Before Las Vegas, Intel Analysts Warned That Bomb Makers Were Turning to AI


Using a series of prompts six days before he died by suicide outside the main entrance of the Trump International Hotel in Las Vegas, Matthew Livelsberger, a highly decorated US Army Green Beret from Colorado, consulted with an artificial intelligence on the best ways to turn a rented Cybertruck into a four-ton vehicle-borne explosive. According to documents obtained exclusively by WIRED, US intelligence analysts have been issuing warnings about this precise scenario over the past year—and among their concerns are that AI tools could be used by racially or ideologically motivated extremists to target critical infrastructure, in particular the power grid.

“We knew that AI was going to change the game at some point or another in, really, all of our lives,” Sheriff Kevin McMahill of the Las Vegas Metropolitan Police Department told reporters on Tuesday. “Absolutely, it’s a concerning moment for us.”

Copies of his exchanges with OpenAI’s ChatGPT show that Livelsberger, 37, pursued information on how to amass as much explosive material as he legally could while en route to Las Vegas, as well as how best to set it off using the Desert Eagle gun discovered in the Cybertruck following his death. Screenshots shared by McMahill’s office reveal Livelsberger prompting ChatGPT for information on Tannerite, a reactive compound typically used for target practice. In one such prompt, Livelsberger asks, “How much Tannerite is equivalent to 1 pound of TNT?” He follows up by asking how it might be ignited at “point blank range.”

The documents obtained by WIRED show that concerns about the threat of AI being used to help commit serious crimes, including terrorism, have been circulating among US law enforcement. They reveal that the Department of Homeland Security has persistently issued warnings about domestic extremists who are relying on the technology to “generate bomb making instructions” and develop “general tactics for conducting attacks against the United States.”

The memos, which are not classified but are restricted to government personnel, state that violent extremists are increasingly turning to tools like ChatGPT to help stage attacks aimed at collapsing American society through acts of domestic terror.

According to notes investigators found on his phone, Livelsberger intended the bombing as a “wake-up call” to Americans, whom he urged to reject diversity, embrace masculinity, and rally around president-elect Donald Trump, Elon Musk, and Robert F. Kennedy Jr. He also urged Americans to purge Democrats from the federal government and the military, calling for a “hard reset.”

While McMahill contended Tuesday that the incident in Las Vegas may be the first “on US soil where ChatGPT was utilized to help an individual build a particular device,” federal intelligence analysts say extremists associated with white supremacist and accelerationist movements online are now frequently sharing access to hacked versions of AI chatbots in an effort to construct bombs with an eye to carrying out attacks against law enforcement, government facilities, and critical infrastructure.

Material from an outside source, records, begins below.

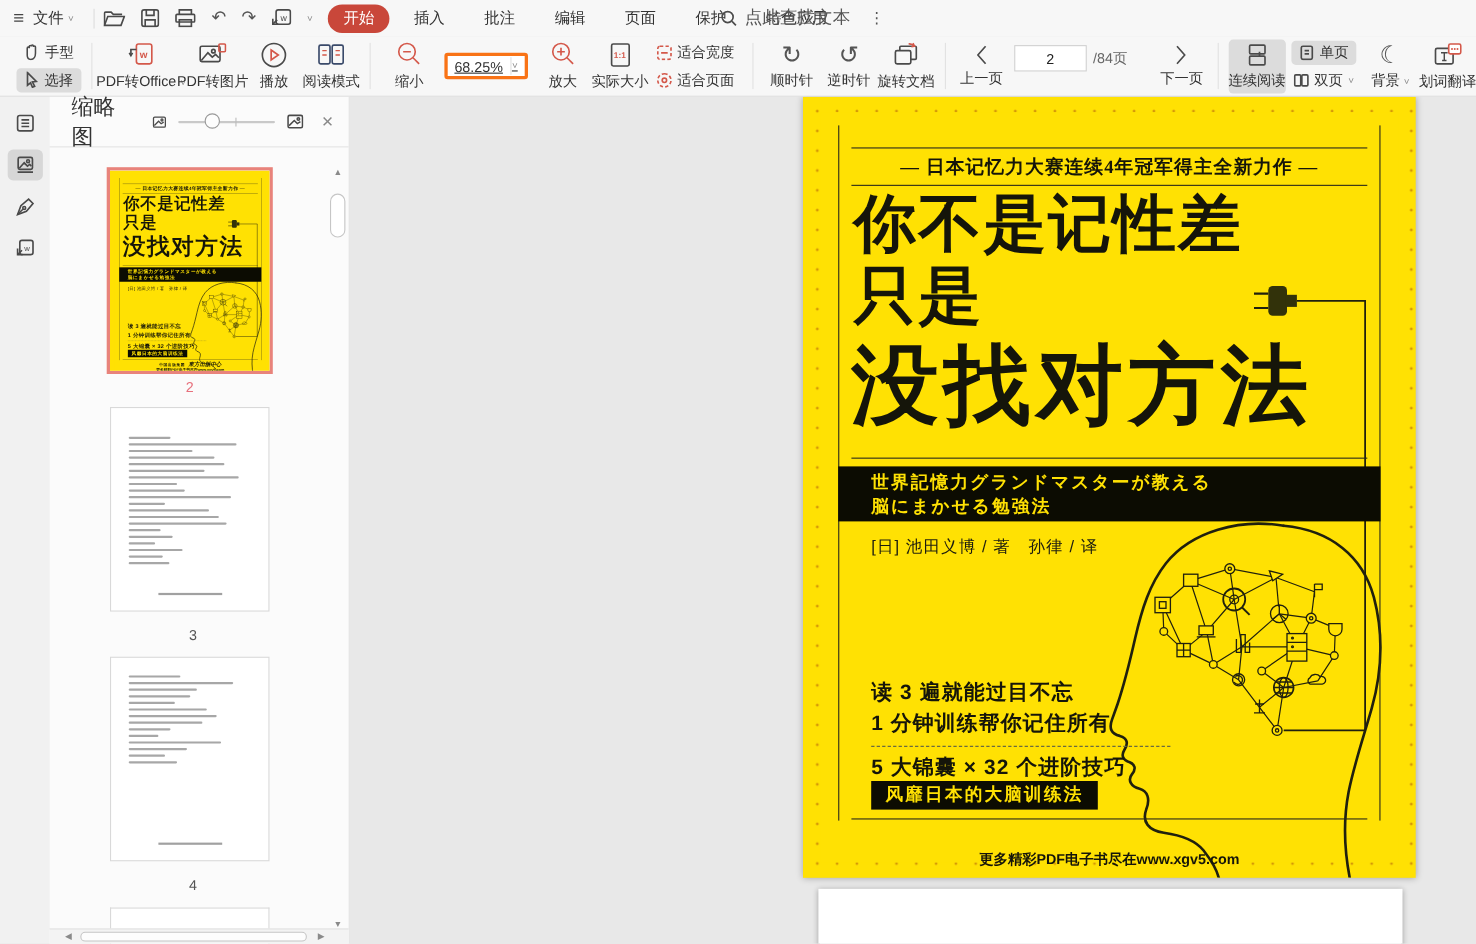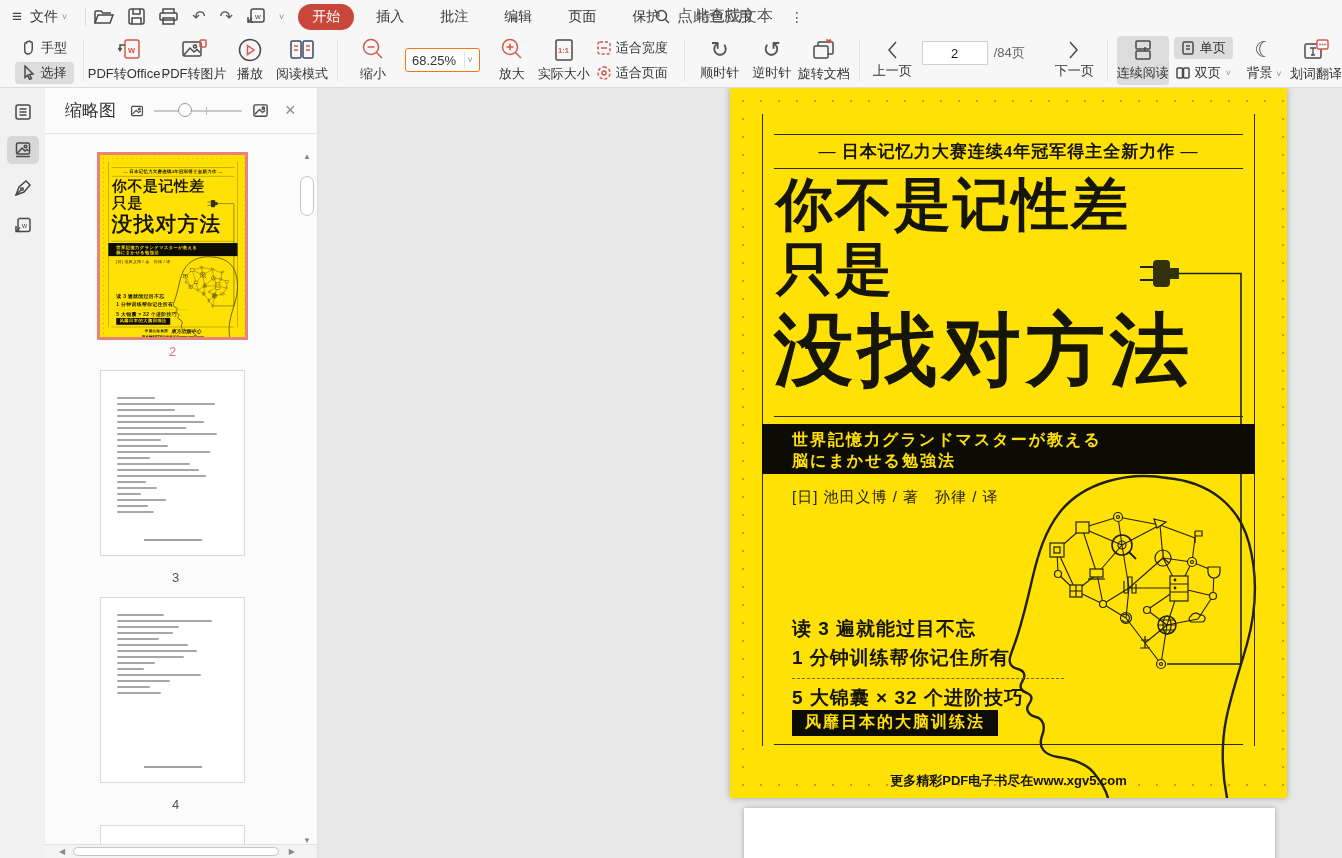--- a/index.html
+++ b/index.html
@@ -32,7 +32,7 @@
   .bigbtn { display:flex; flex-direction:column; align-items:center; justify-content:center; gap:3px; padding:3px 8px; border-radius:4px; font-size:13px; color:#333; white-space:nowrap; cursor:pointer; min-width:52px; }
   .bigbtn.active { background:#dcdcdc; }
   .bigbtn svg { display:block; }
-  .zoombox { display:flex; align-items:center; justify-content:space-between; width:104px; height:24px; background:#fff; border:1px solid #f97316; border-radius:3px; padding:0 6px; margin:0 6px; font-size:13px; color:#333; cursor:pointer; }
+  .zoombox { display:flex; align-items:center; justify-content:space-between; width:104px; height:24px; background:#fff; border:3px solid #f97316; border-radius:3px; padding:0 6px; margin:0 6px; font-size:13px; color:#333; cursor:pointer;text-decoration:underline; }
   .zoombox .zsep { width:1px; height:16px; background:#e0e0e0; margin-left:4px; margin-right:-2px; }
   .pageinput { width:66px; height:24px; border:1px solid #d0d0d0; background:#fff; text-align:center; font-size:13px; color:#222; margin:0 6px 14px 6px; }
   .pglbl { font-size:13px; color:#666; margin-bottom:14px; white-space:nowrap; }

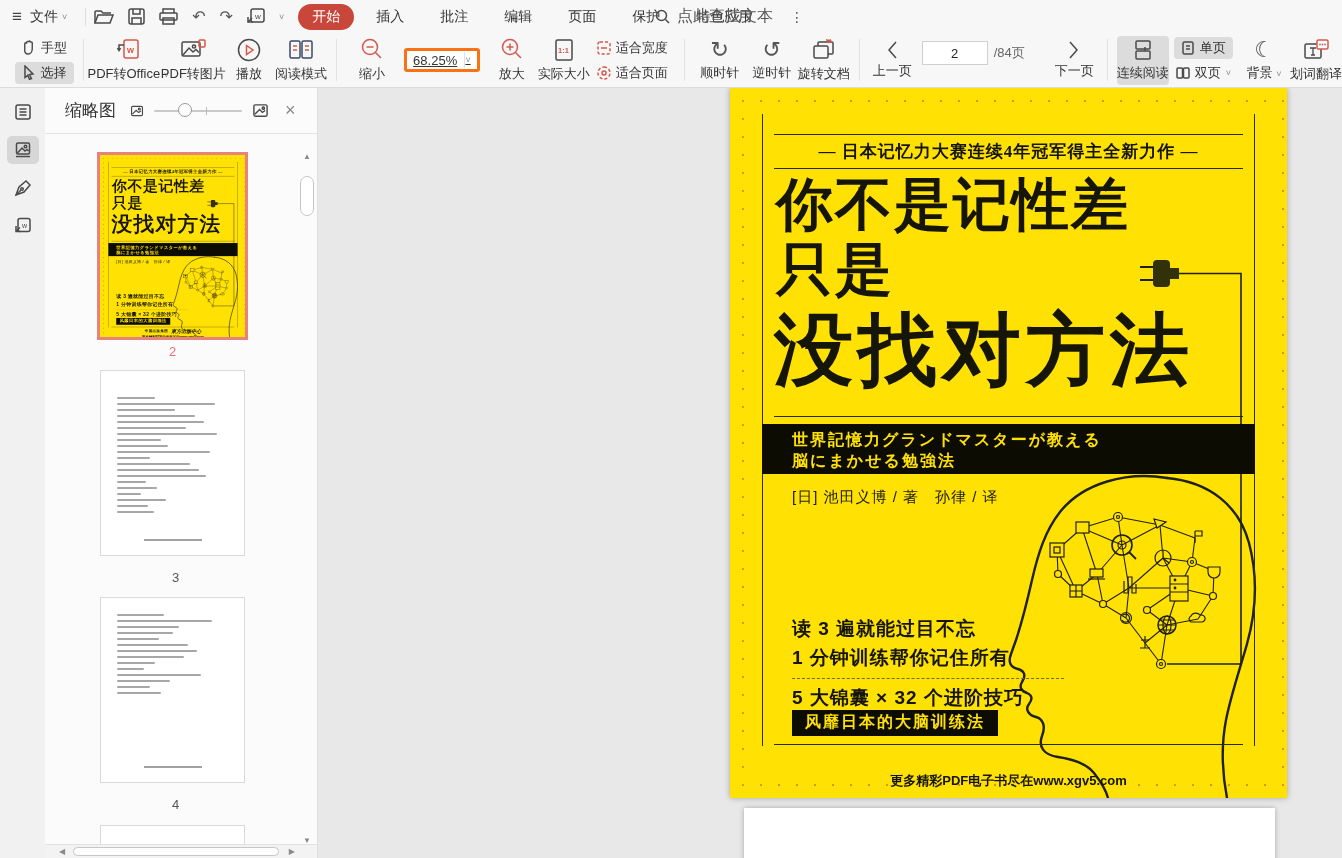--- a/index.html
+++ b/index.html
@@ -46,7 +46,7 @@
   
   .panel { position:absolute; left:45px; top:88px; width:273px; height:770px; background:#fbfbfb; border-right:1px solid #e0e0e0; }
   .panel-head { position:absolute; left:0; top:0; width:100%; height:46px; display:flex; align-items:center; padding:0 14px 0 20px; gap:10px; border-bottom:1px solid #e4e4e4; }
-  .panel-title { font-size:17px; color:#333; margin-right:4px; }
+  .panel-title { font-size:20px; color:#333; margin-right:4px; }
   .slider { position:relative; width:88px; height:2px; background:#c9c9c9; border-radius:1px; }
   .slider .knob { position:absolute; left:24px; top:-7px; width:14px; height:14px; background:#fdfdfd; border:1px solid #999; border-radius:50%; }
   .slider .tick { position:absolute; left:52px; top:-3px; width:1px; height:8px; background:#bbb; }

In particular, the memos highlight the vulnerability of the US power grid, a popular target among extremists populating “Terrorgram,” a loose network of encrypted chatrooms that host a range of violent, racially-motivated individuals bent on the destruction of American democratic institutions. The documents, shared exclusively with WIRED, were first obtained by Property of the People, a nonprofit focused on national security and government transparency.